Admiral Charged in Fat Leonard Navy Bribery Case
The Justice Department has charged an admiral and eight other current and former Navy officials with corruption for allegedly taking bribes from a Singapore-based defense contractor nicknamed "Fat Leonard" in exchange for classified and internal Navy information.
Rear Adm. Bruce Loveless, several Navy captains, a retired Marine colonel and an enlisted sailor are accused of accepting Cuban cigars, prostitutes and free hotel rooms from Leonard Glenn Francis, who also allegedly threw sex parties for U.S. sailors. The behavior described in the charges allegedly occurred between 2006 and 2014.

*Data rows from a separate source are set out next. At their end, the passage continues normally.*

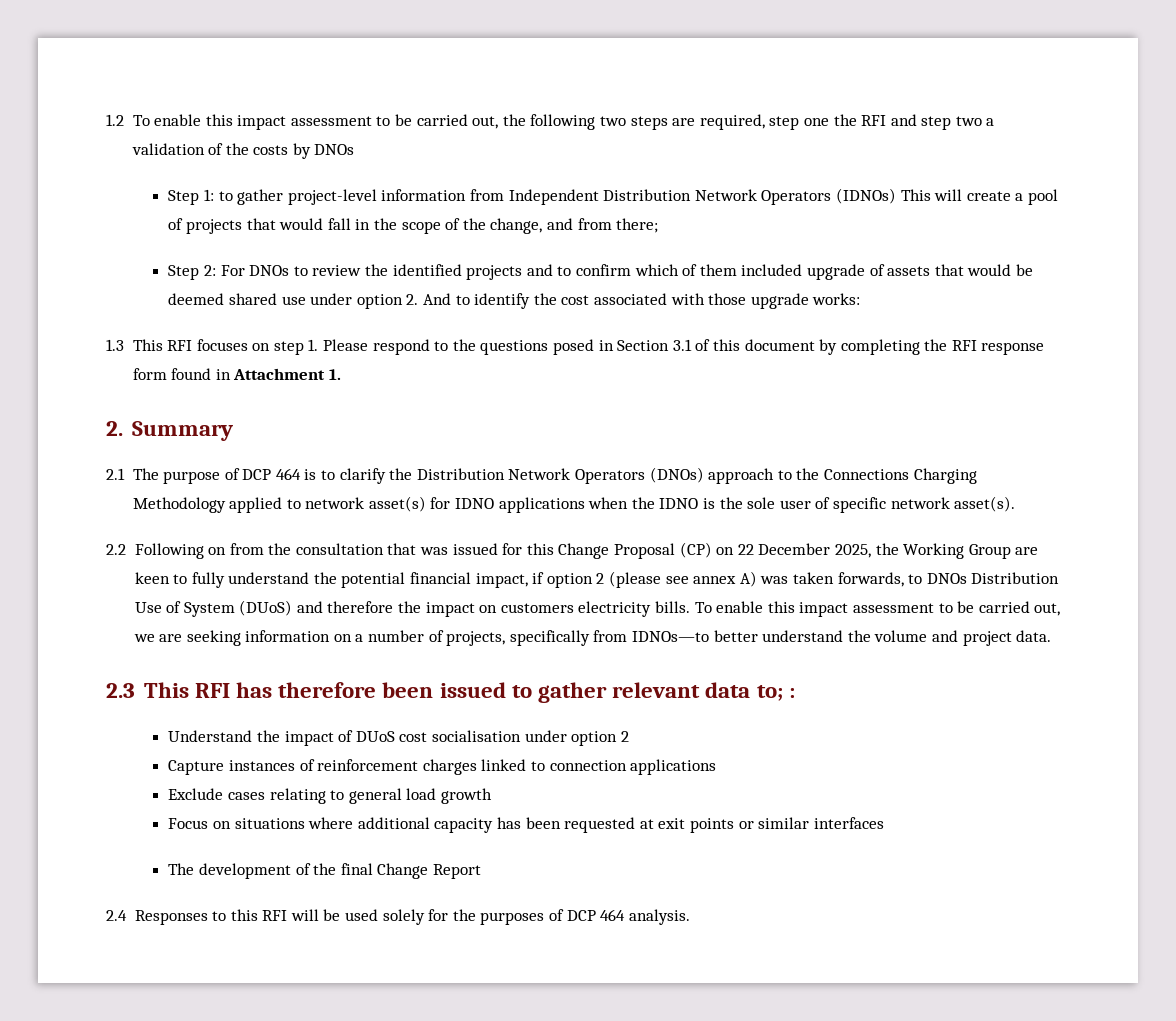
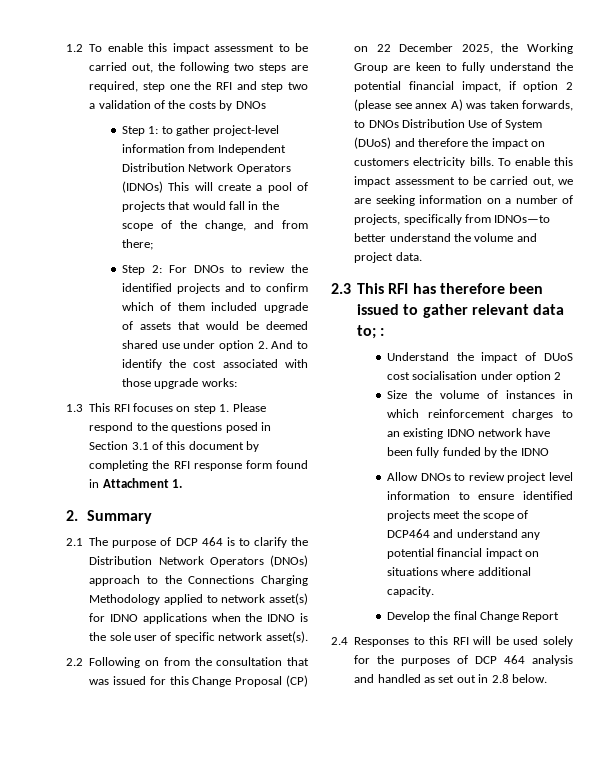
- Capture instances of reinforcement charges linked to connection applications
- Exclude cases relating to general load growth
- Focus on situations where additional capacity has been requested at exit points or similar interfaces
- The development of the final Change Report
+ Size the volume of instances in which reinforcement charges to an existing IDNO network have been fully funded by the IDNO
+ Allow DNOs to review project level information to ensure identified projects meet the scope of DCP464 and understand any potential financial impact on situations where additional capacity.
+ Develop the final Change Report
- 2.4 Responses to this RFI will be used solely for the purposes of DCP 464 analysis.
+ 2.4 Responses to this RFI will be used solely for the purposes of DCP 464 analysis and handled as set out in 2.8 below.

Francis, the former CEO of Glenn Defense Marine Asia, has pleaded guilty to defrauding the Navy of millions of dollars. The information he received from Navy officials allowed him to overcharge the government by $20 million.
"This is a fleecing and betrayal of the United States Navy in epic proportions, and it was allegedly carried out by the Navy’s highest-ranking officers,” said Alana Robinson, acting U.S. attorney for the Southern District of California. "The alleged conduct amounts to a staggering degree of corruption by the most prominent leaders of the Seventh Fleet – the largest fleet in the U.S. Navy — actively worked together as a team to trade secrets for sex, serving the interests of a greedy foreign defense contractor, and not those of their own country."
Eleven other Navy officials, including another admiral, have already been charged in the fraud and bribery investigation.